In another major item, the bill seeks to curb the so -called government.Computer matching“A process through which the reference of the private records of the person is between two colleges, which helps the government to extract new conclusions that were unable to examine each record alone. This was a loophole that Congress previously recognized in 1988, and it is the first time that it amended the privacy law, which requires the agencies to conclude written agreements before engaging in matching, and calculating matching that may affect the rights of the individual.

The changes imposed under the new democratic bill would extend this protection to various registry systems that one agency maintains. For intelligence, the internal revenue service (IRS) has a single system that contains records about “wrong tax recovered amounts”, while it carries the latest data on “seizing and selling real estate property”. These changes will ensure that the restrictions imposed on matching are still applying, although both systems are controlled by the Tax Authority. Moreover, while the restrictions on matching are not currently extending to “statistical projects”, they will work under the new text, if the purpose of the project may affect “the rights of individuals, benefits, or privileges.” Or – in the case of federal employees – in any “financial or disciplinary or disciplinary procedure”.

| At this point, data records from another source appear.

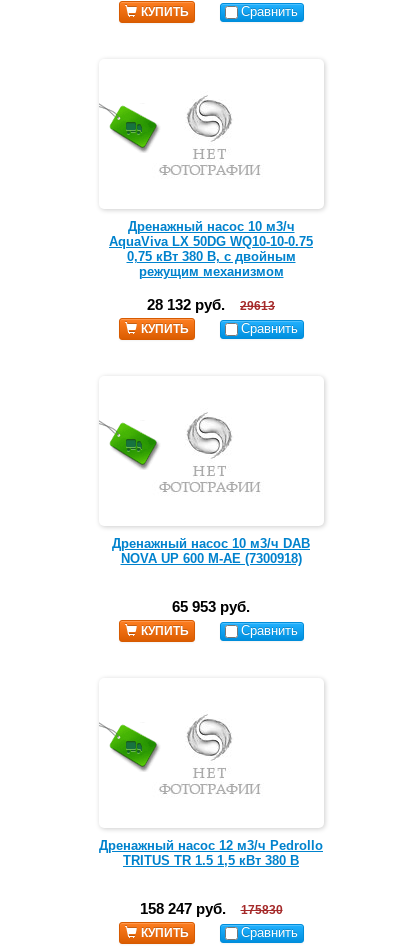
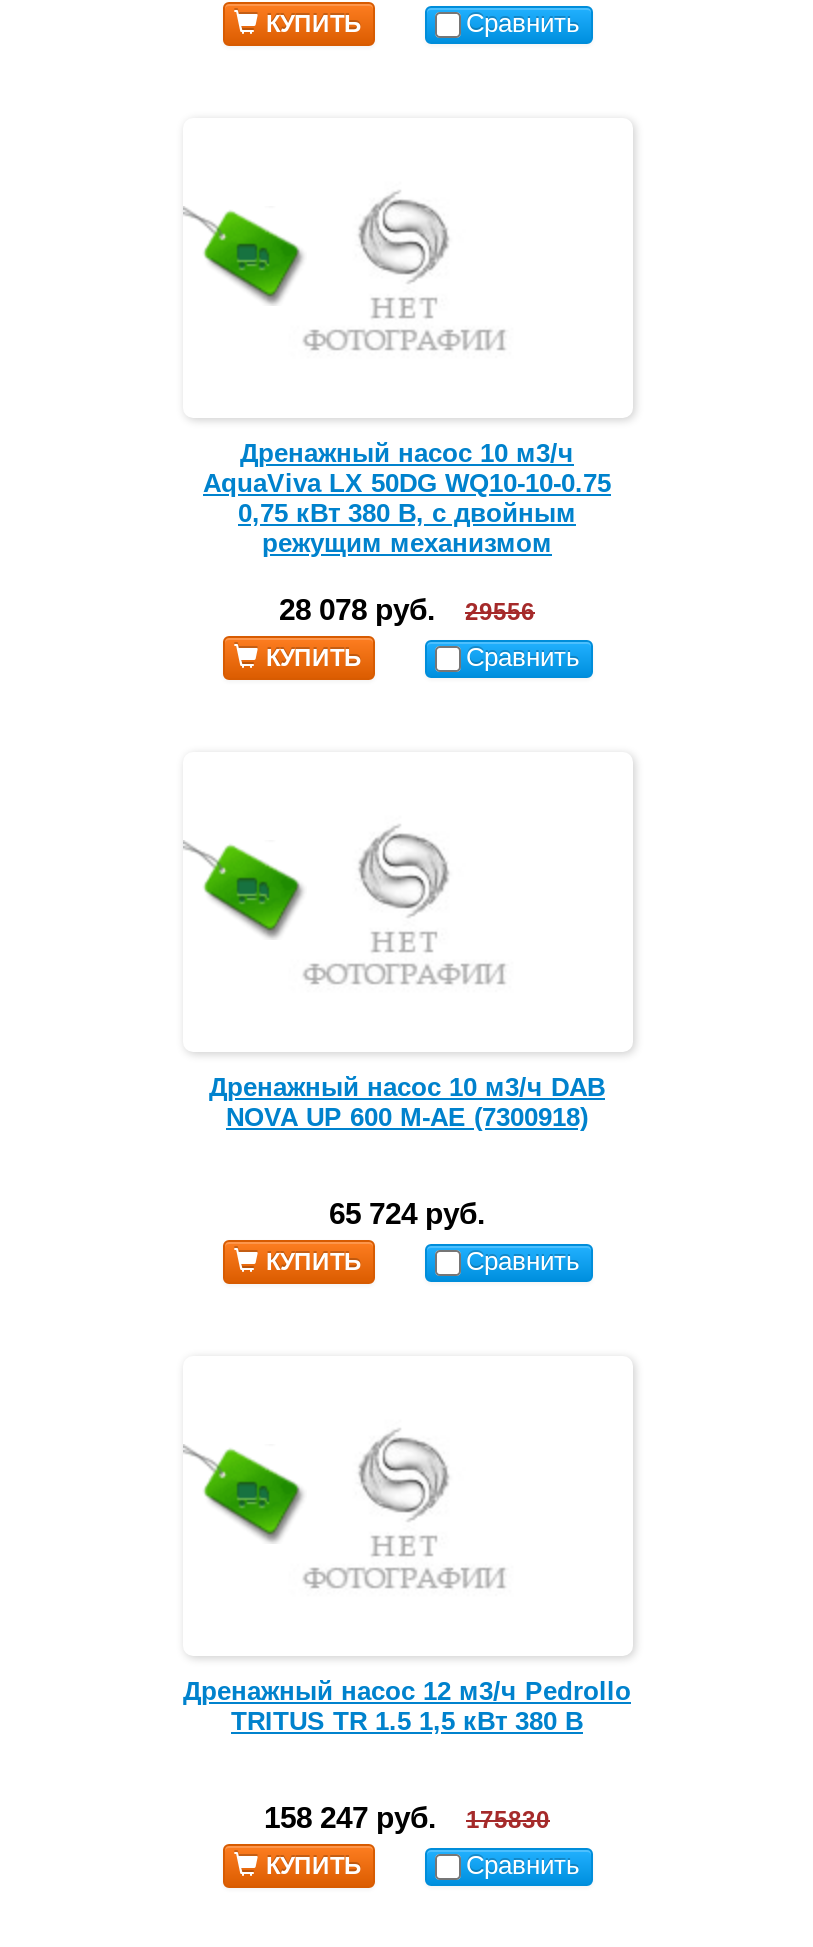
- 28 132 руб.
+ 28 078 руб.

- 29613
+ 29556

- 65 953 руб.
+ 65 724 руб.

The Privacy Law currently imposes a fairly small criminal fines (no more than $ 5,000) against government employees who intentionally reveal Americans’ private records for anyone who is not qualified to receive them. The Democrats Law provides a fine of $ 250,000, as well as the possibility of imprisonment, to anyone who leaks records “for commercial advantage, personal gains or harmful harm.”

The bill has been adopted before Electronic Privacy Information Center (Epic) and General citizenTwo non -profit civil freedoms that participate in active litigation against Doug.

“For more than 50 years, Congress approved the privacy law to protect the public from exploiting and abusing their personal information kept by the government,” Marki says in a statement. “Today, with Elon Musk and Dog’s team recklessly seeking to reach the Americans’ sensitive data, it is time to introduce this law in the digital age.”